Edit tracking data
*-*-*
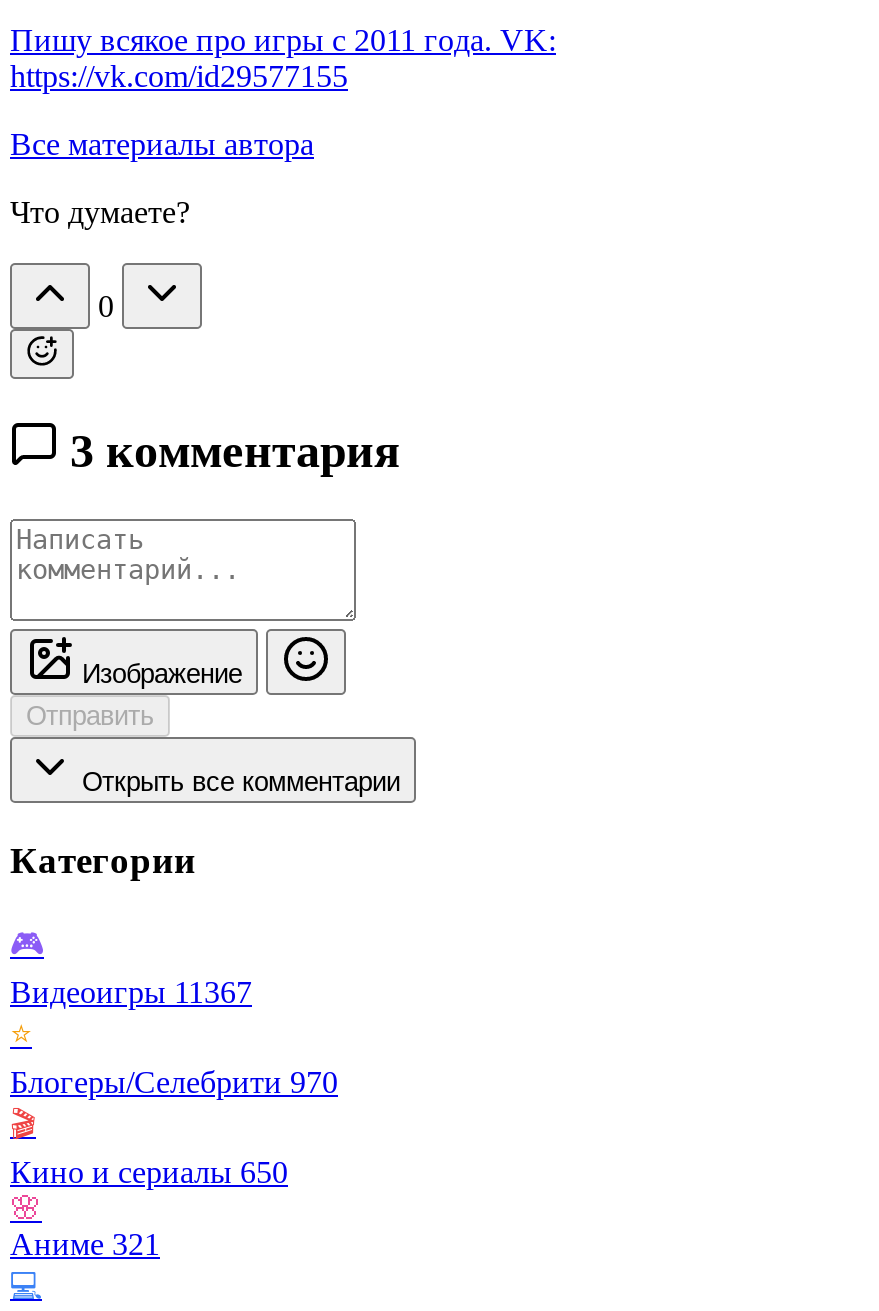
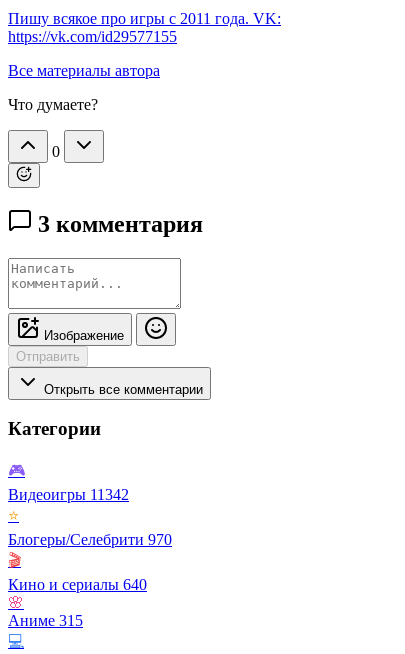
- Видеоигры 11367
+ Видеоигры 11342

- Кино и сериалы 650
+ Кино и сериалы 640

- Аниме 321
+ Аниме 315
*-*-*
**Work to complete**
With the pictures omitted, the records above are to be repeated exactly.

**Problem solution**
- Видеоигры 11367
+ Видеоигры 11342

- Кино и сериалы 650
+ Кино и сериалы 640

- Аниме 321
+ Аниме 315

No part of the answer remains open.